[Opening Dataset content section]

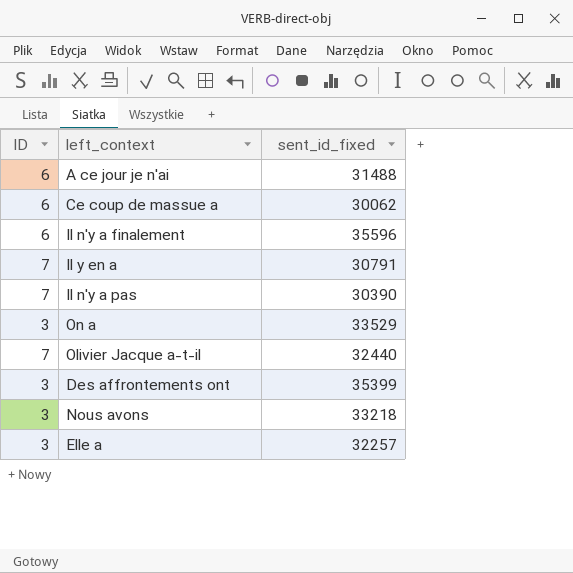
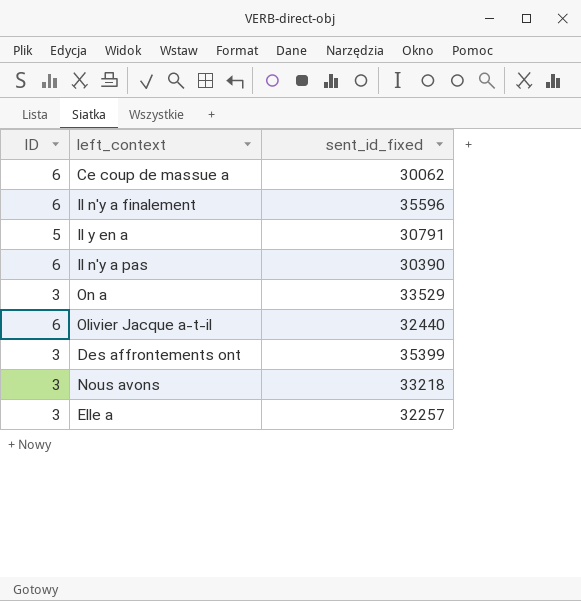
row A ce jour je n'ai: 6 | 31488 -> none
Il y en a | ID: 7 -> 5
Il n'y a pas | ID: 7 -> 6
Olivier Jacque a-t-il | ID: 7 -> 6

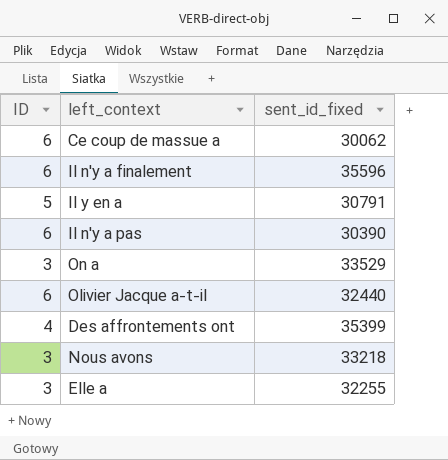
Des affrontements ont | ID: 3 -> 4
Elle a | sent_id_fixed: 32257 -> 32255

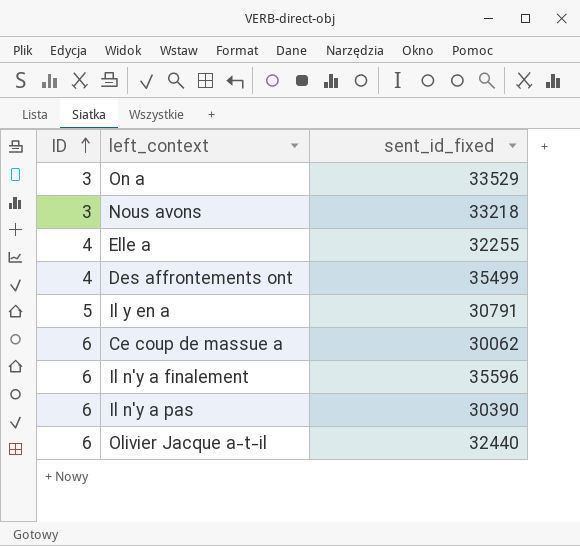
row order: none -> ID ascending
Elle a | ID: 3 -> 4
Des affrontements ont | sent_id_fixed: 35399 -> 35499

[Closing Dataset content section]

What you should do :: Each line in the listing above either holds the string "affrontements" or does not; state how many do, giving the number only.

Task answer :: 2